A porta-voz da agência da ONU pediu atenção para 60 mil crianças rohingya “que estão praticamente esquecidas e isoladas em 23 acampamentos na zona central de Rakhine”.

Segundo Marixie Mercado, as condições em alguns campos são lamentáveis, com “tendas próximas a depósitos de lixo e excrementos” e em um acampamento. O lago onde as pessoas buscam água “é separado do esgoto por uma parede de barro”.

O UNICEF continua pronto para trabalhar com o governo de Mianmar e o estado de Rakhine em prol de todas as crianças, independentemente de sua “etnia, religião, condição social ou circunstância”. Mas, para isso, a porta-voz explica ser essencial “acesso urgente, regular e ilimitado a Rakhine”.

Sem escolas

As restrições fazem com que seja “extremamente difícil” para os rohingya deixarem os acampamentos para receber tratamento de saúde, já que uma autorização de viagem depende de uma justificativa oficial de um médico. Essa autorização também tem um custo, que a maioria não pode pagar.

A falta da liberdade de movimento também prejudica o acesso das crianças à educação. Marixie Mercado notou que, nos acampamentos, as salas improvisadas não têm condições adequadas e os professores voluntários têm pouco treinamento formal.

Segundo a porta-voz do UNICEF, nenhum muçulmano consegue frequentar a universidade no estado de Rakhine desde 2012. Por isso, ela ressalta que “as crianças rohingya precisam desesperadamente de acesso à educação para que tenham um futuro melhor”.

A representante defende uma solução política para as crianças rohingya, sobretudo na questão da identidade e da cidadania, mas principalmente que sejam reconhecidas como crianças e tenham garantidos seus direitos à saúde, à educação e a oportunidades.

Agência da ONU preocupada com acesso a alimentos nutritivos

O Programa Mundial de Alimentos das Nações Unidas (PMA) fez uma pesquisa com 2 mil famílias rohingya que saíram de Mianmar e estão em Cox’s Bazar, Bangladesh, onde a situação de segurança alimentar é “extremamente precária”.

O PMA deve ampliar neste ano seu programa de cupons eletrônicos para ajudar mais civis, o que segundo a agência custa menos do que distribuir comida. Segundo o estudo, as pessoas que recebem os ‘vouchers’ têm acesso a uma dieta mais nutritiva do que os que não participam do programa.

Após fugirem da violência em Mianmar, refugiados rohingya vivem em locais improvisados superlotados em Cox's Bazar, Bangladesh. Foto: ACNUR/Saiful Huq Omi

Após fugirem da violência em Mianmar, refugiados rohingya vivem em locais improvisados superlotados em Cox’s Bazar, Bangladesh.

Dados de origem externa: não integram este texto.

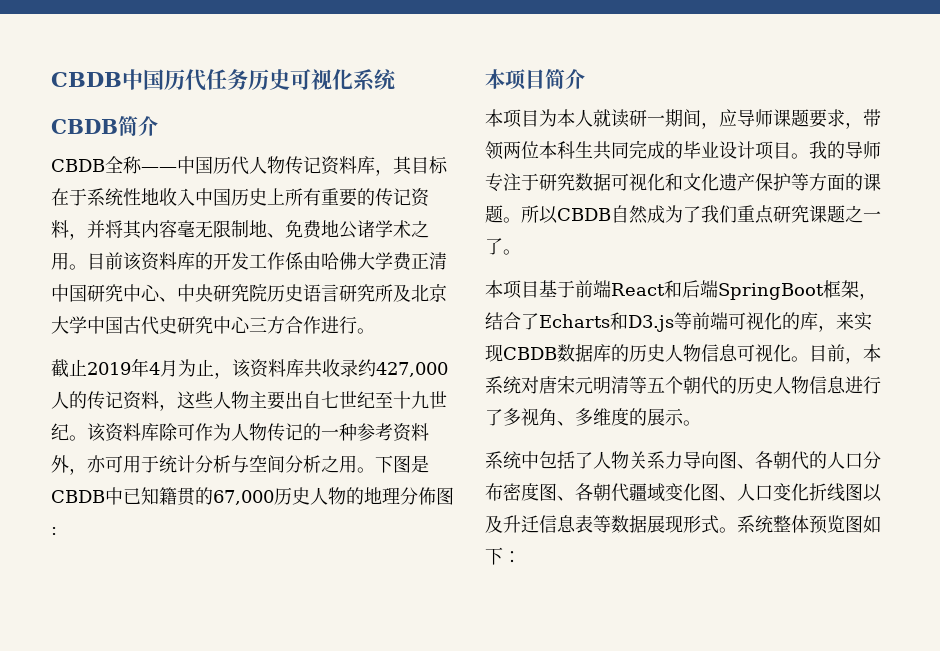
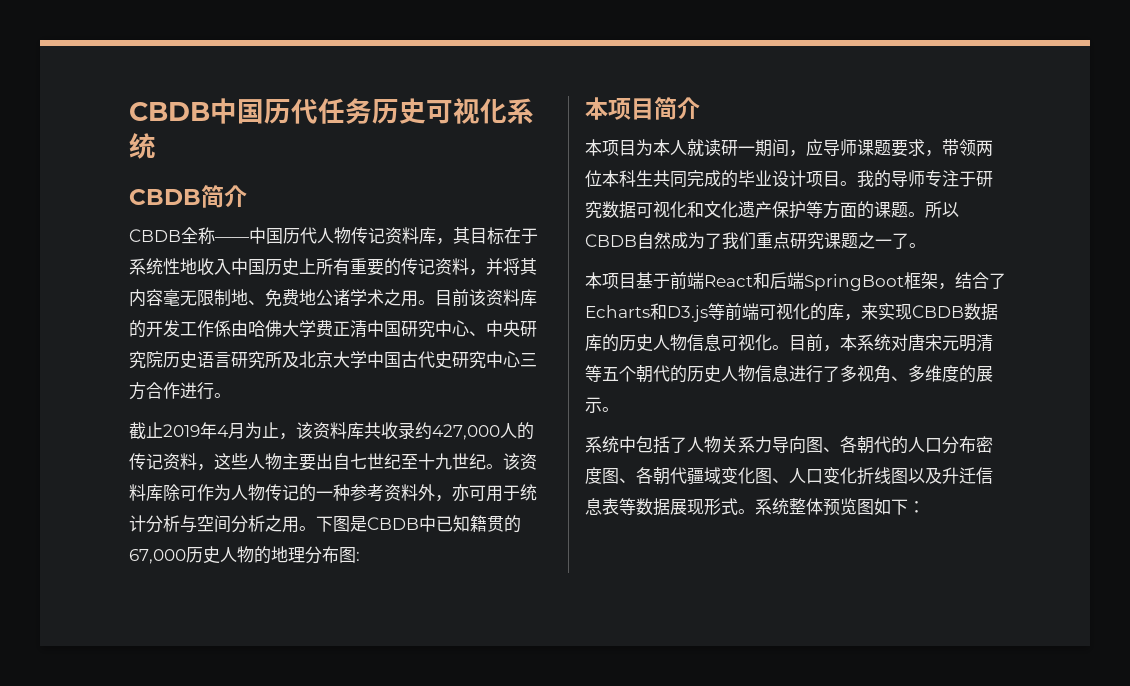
[418,487,436,505] 佈 -> [322,546,339,563] 布

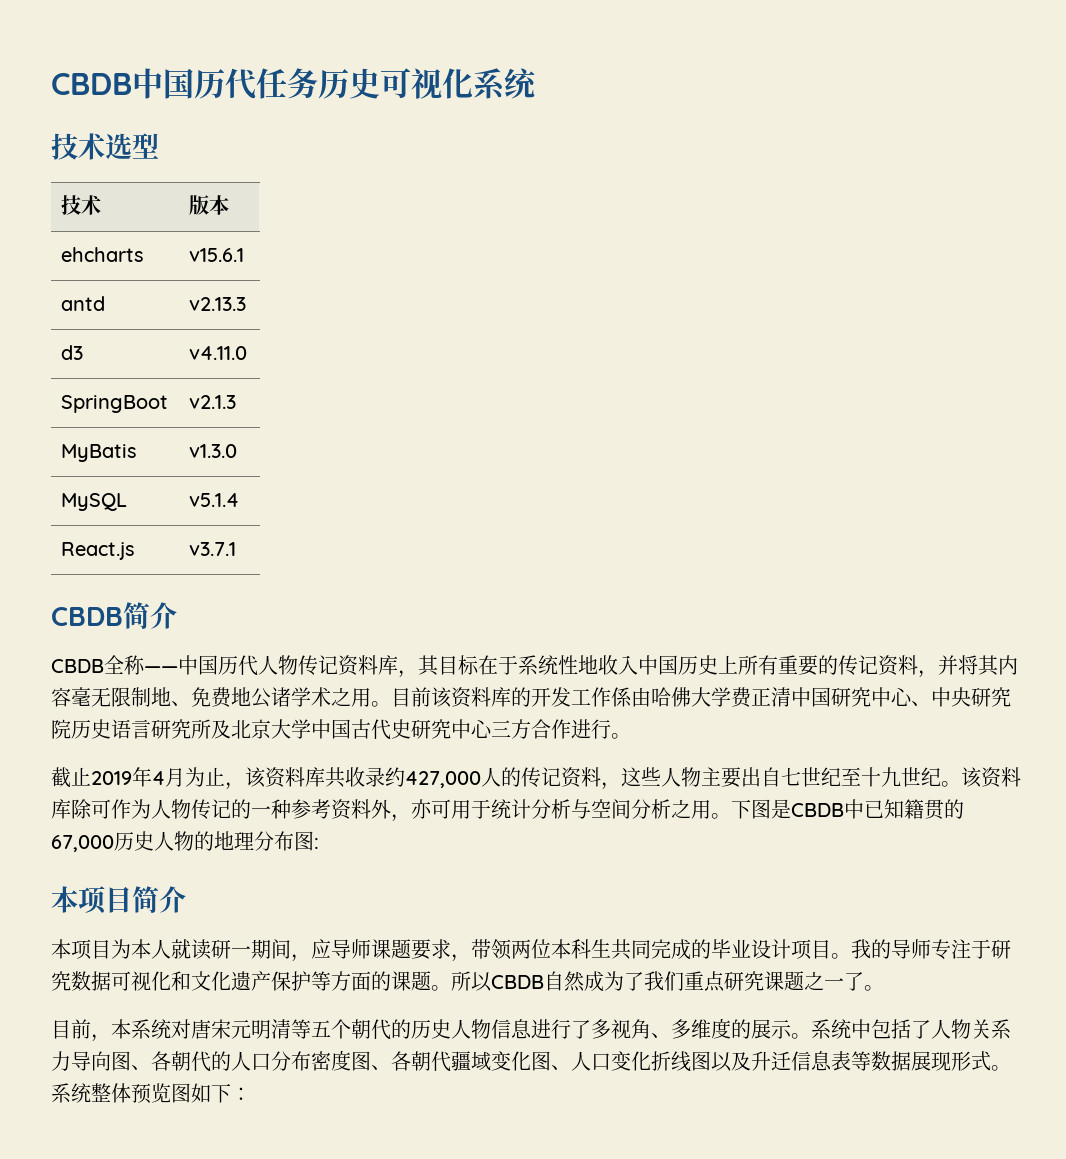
(156, 146) none -> [51,133,159,160] [61,195,102,215] [189,195,230,215] [61,247,145,262] [189,248,245,262] [61,296,106,311] [189,297,247,311] [61,345,84,360] [189,346,248,360] [61,395,169,413] [189,395,237,409] [61,444,138,462] [189,444,238,458] [61,493,128,511] [189,493,240,507] [61,542,136,560] [189,542,237,556] // 技术选型 // 技术 | 版本 // ehcharts | v15.6.1 // antd | v2.13.3 // d3 | v4.11.0 // SpringBoot | v2.1.3 // MyBatis | v1.3.0 // MySQL | v5.1.4 // React.js | v3.7.1
[585,272,1006,291] [585,303,998,322] [585,334,789,352] 本项目基于前端React和后端SpringBoot框架，结合了Echarts和D3.js等前端可视化的库，来实现CBDB数据库的历史人物信息可视化。 -> (884, 988) none
(619, 409) // -> (811, 1036) none

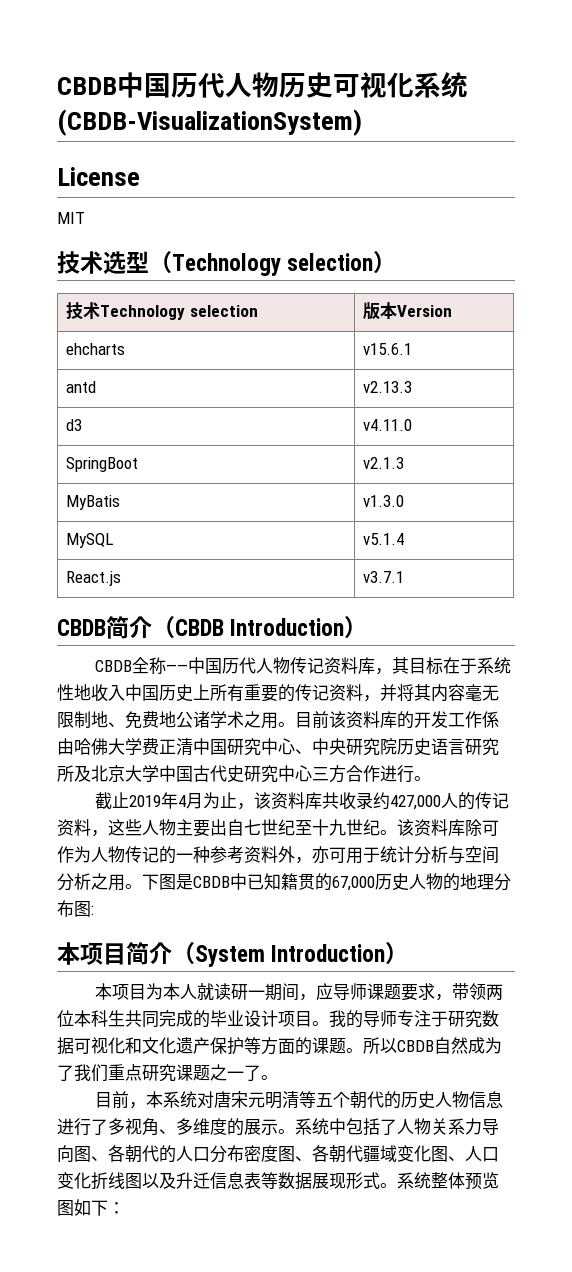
[256,68,318,99] 任务 -> [225,72,279,98] 人物
(537, 83) none -> [57,109,362,136] [57,167,140,186] [57,212,85,224] (CBDB-VisualizationSystem) // License // MIT
[61,195,102,215] // 技术 -> [149,251,397,276] [65,302,258,320] （Technology selection） // 技术Technology selection
(230, 205) none -> [396,305,452,317] Version
(177, 615) none -> [152,616,368,639] （CBDB Introduction）
(186, 899) none -> [172,942,409,967] （System Introduction）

Foto: ACNUR/Saiful Huq Omi

Atualmente, 90 mil refugiados em Cox’s Bazar recebem o benefício do PMA, obtendo todos os meses um cartão de débito pré-pago que pode ser utilizado para comprar uma variedade de 19 alimentos, incluindo arroz, lentilha, vegetais, pimentas, ovos e peixe.

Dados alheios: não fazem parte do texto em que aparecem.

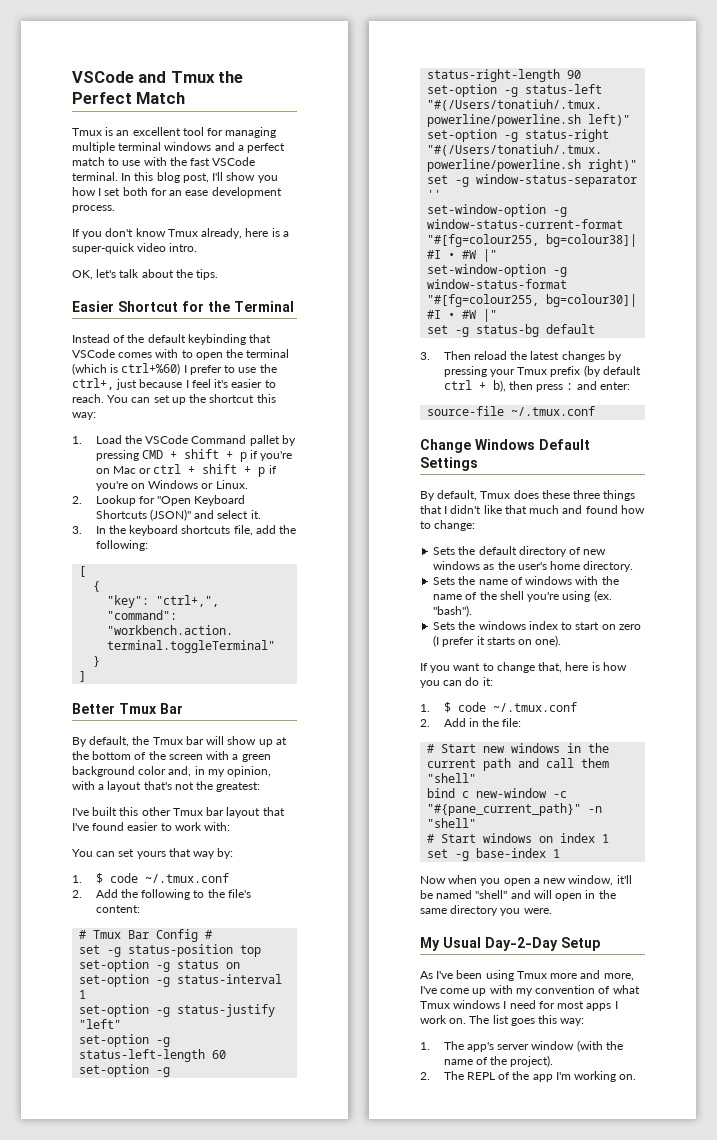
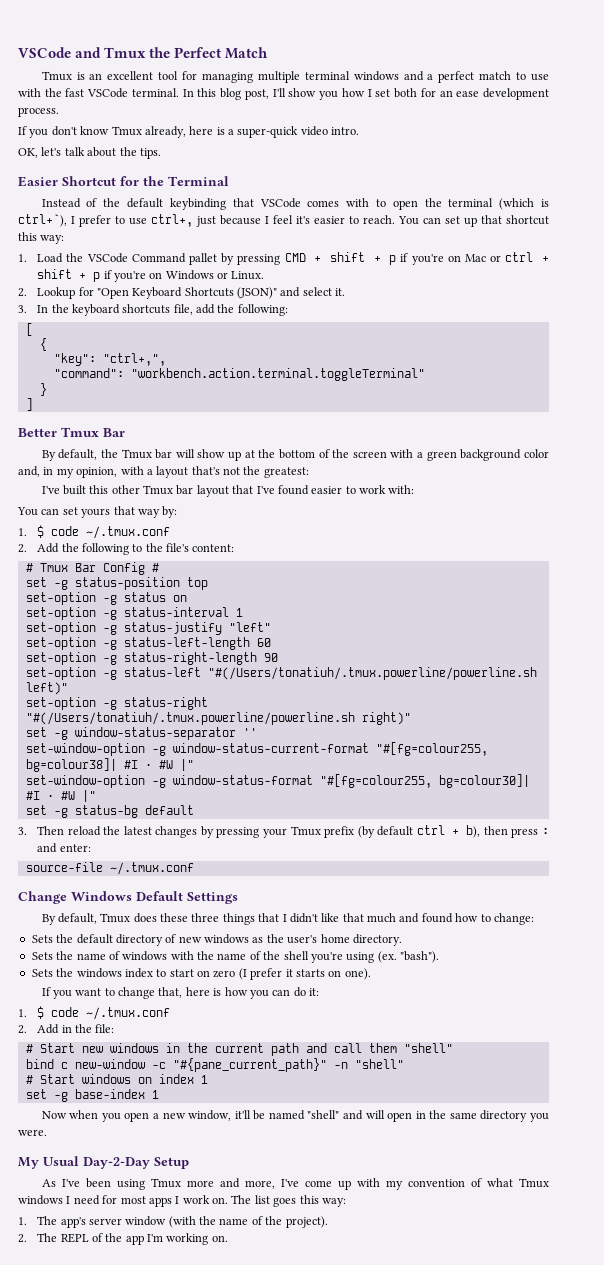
[121,363,181,375] ctrl+%60) -> [18,214,67,227] ctrl+`),
[259,364,277,373] the -> (147, 221) none
[189,394,207,403] the -> [481,215,502,224] that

Os cartões eletrônicos são fornecidos às mulheres para que elas possam decidir por suas famílias o que comprar.

A agência da ONU também entrega alimentos para os refugiados rohingya: arroz, óleo vegetal e lentilhas, uma porção de emergência que fornece calorias básicas, mas “sem conter diversidade”.

Como foram registrados níveis muito baixos de desnutrição nos últimos meses, o PMA também fornece reforço nutricional para crianças abaixo dos cinco anos, grávidas e mulheres que amamentam.

A pesquisa mostra que, em 70% das famílias, o consumo de alimentos está num padrão aceitável, sendo que os que recebem os cupons são os que mais conseguem acessar uma dieta nutritiva.

Mas, em 80% das famílias, pelo menos uma pessoa ficou doente no último mês. O PMA lembra que desde agosto, mais de 65 mil rohingya deixaram Mianmar a caminho de Bangladesh.